### Description of the task
Transcribe the records in full; omit images.

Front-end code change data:
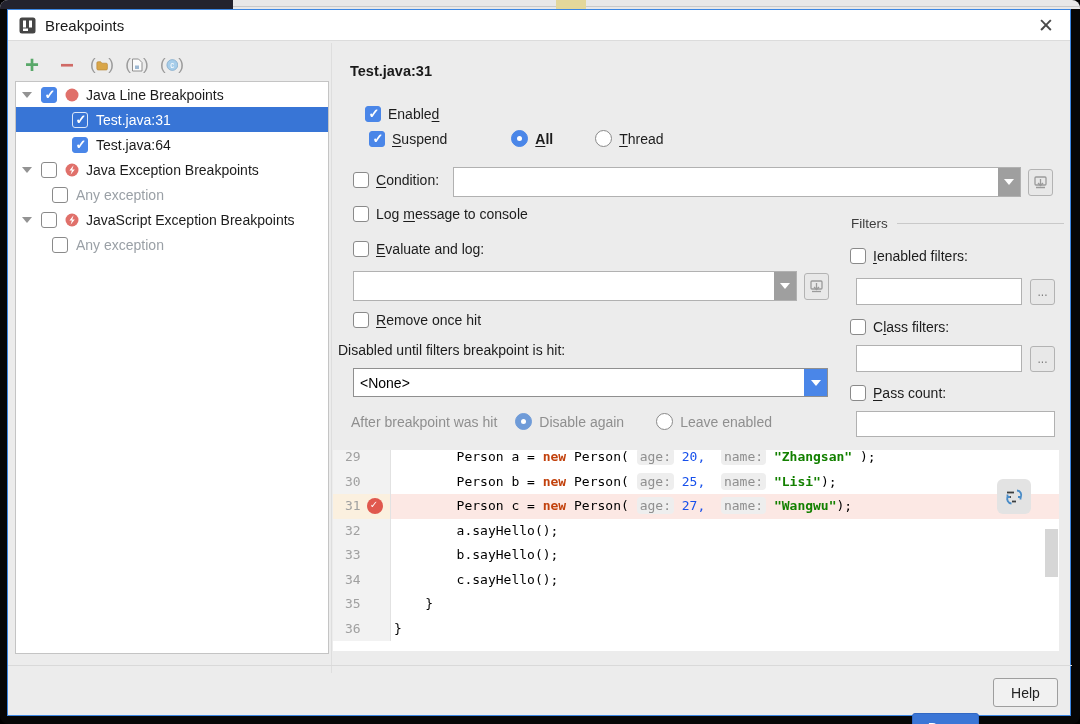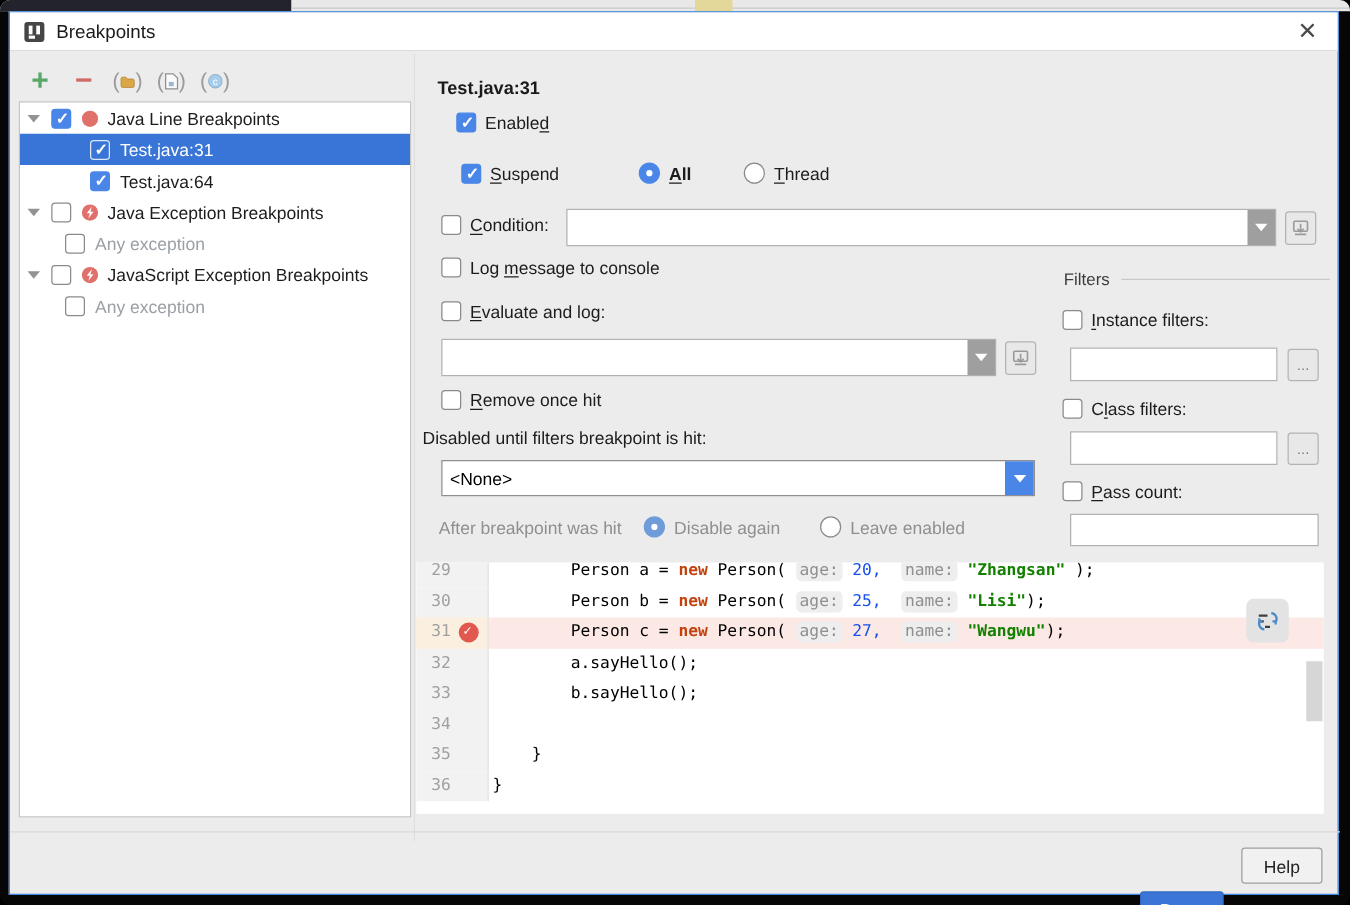--- a/index.html
+++ b/index.html
@@ -195,7 +195,7 @@
 
     <div class="hdr">Test.java:31</div>
 
-    <div class="frow" style="left:345px; top:80px;padding-left:12px;">
+    <div class="frow" style="left:345px; top:96px;padding-left:12px;">
       <span class="cb checked"></span>
       <label><span>Enable</span><span class="mn">d</span><span></span></label>
     </div>

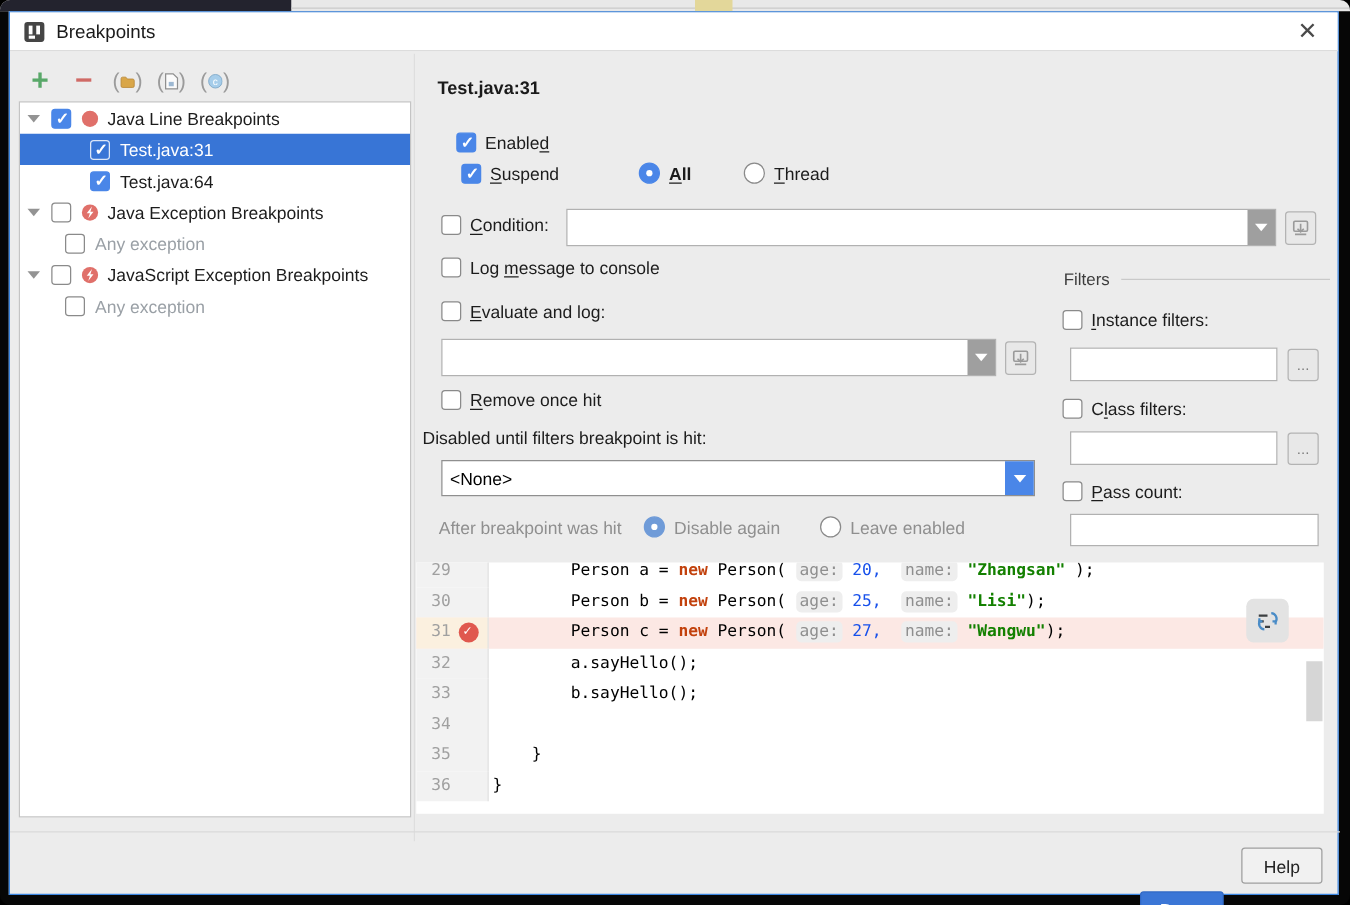--- a/index.html
+++ b/index.html
@@ -278,7 +278,7 @@
 
     <div class="frow" style="left:842px; top:238px;">
       <span class="cb unchecked"></span>
-      <label><span class="mn">I</span><span>nstance filters:</span></label>
+      <label><span class="mn">I</span><span>enabled filters:</span></label>
     </div>
     <div class="tfield" style="left:848px; top:268px; width:166px; height:27px;">
       <input value="" style="">

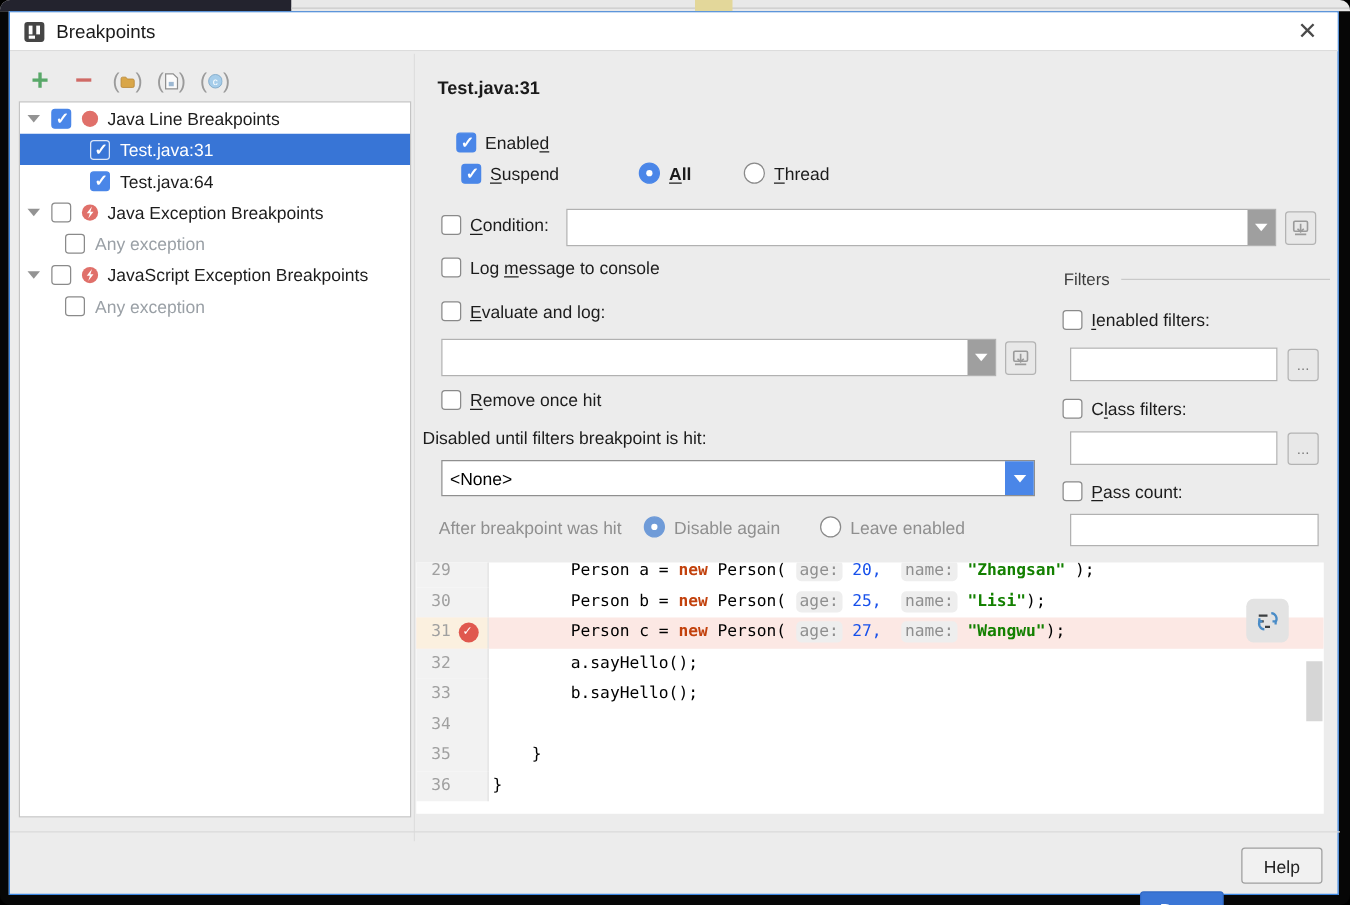--- a/index.html
+++ b/index.html
@@ -313,7 +313,7 @@
           <div class="code-line hl"><span class="gutter-cell">31<span class="bp"></span></span><span class="code-text"><span class="seg-plain">        Person c = </span><span class="seg-keyword">new</span><span class="seg-plain"> Person( </span><span class="seg-hint">age:</span><span class="seg-plain"> </span><span class="seg-number">27,</span><span class="seg-plain">  </span><span class="seg-hint">name:</span><span class="seg-plain"> </span><span class="seg-string">"Wangwu"</span><span class="seg-plain">);</span></span></div>
           <div class="code-line"><span class="gutter-cell">32</span><span class="code-text"><span class="seg-plain">        a.sayHello();</span></span></div>
           <div class="code-line"><span class="gutter-cell">33</span><span class="code-text"><span class="seg-plain">        b.sayHello();</span></span></div>
-          <div class="code-line"><span class="gutter-cell">34</span></div>
+          <div class="code-line"><span class="gutter-cell">34</span><span class="code-text"><span class="seg-plain">        c.sayHello();</span></span></div>
           <div class="code-line"><span class="gutter-cell">35</span><span class="code-text"><span class="seg-plain">    }</span></span></div>
           <div class="code-line"><span class="gutter-cell">36</span><span class="code-text"><span class="seg-plain">}</span></span></div>
         </div>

### Exercise solution
--- a/index.html
+++ b/index.html
@@ -195,7 +195,7 @@
 
     <div class="hdr">Test.java:31</div>
 
-    <div class="frow" style="left:345px; top:80px;padding-left:12px;">
+    <div class="frow" style="left:345px; top:96px;padding-left:12px;">
       <span class="cb checked"></span>
       <label><span>Enable</span><span class="mn">d</span><span></span></label>
     </div>

--- a/index.html
+++ b/index.html
@@ -278,7 +278,7 @@
 
     <div class="frow" style="left:842px; top:238px;">
       <span class="cb unchecked"></span>
-      <label><span class="mn">I</span><span>nstance filters:</span></label>
+      <label><span class="mn">I</span><span>enabled filters:</span></label>
     </div>
     <div class="tfield" style="left:848px; top:268px; width:166px; height:27px;">
       <input value="" style="">

--- a/index.html
+++ b/index.html
@@ -313,7 +313,7 @@
           <div class="code-line hl"><span class="gutter-cell">31<span class="bp"></span></span><span class="code-text"><span class="seg-plain">        Person c = </span><span class="seg-keyword">new</span><span class="seg-plain"> Person( </span><span class="seg-hint">age:</span><span class="seg-plain"> </span><span class="seg-number">27,</span><span class="seg-plain">  </span><span class="seg-hint">name:</span><span class="seg-plain"> </span><span class="seg-string">"Wangwu"</span><span class="seg-plain">);</span></span></div>
           <div class="code-line"><span class="gutter-cell">32</span><span class="code-text"><span class="seg-plain">        a.sayHello();</span></span></div>
           <div class="code-line"><span class="gutter-cell">33</span><span class="code-text"><span class="seg-plain">        b.sayHello();</span></span></div>
-          <div class="code-line"><span class="gutter-cell">34</span></div>
+          <div class="code-line"><span class="gutter-cell">34</span><span class="code-text"><span class="seg-plain">        c.sayHello();</span></span></div>
           <div class="code-line"><span class="gutter-cell">35</span><span class="code-text"><span class="seg-plain">    }</span></span></div>
           <div class="code-line"><span class="gutter-cell">36</span><span class="code-text"><span class="seg-plain">}</span></span></div>
         </div>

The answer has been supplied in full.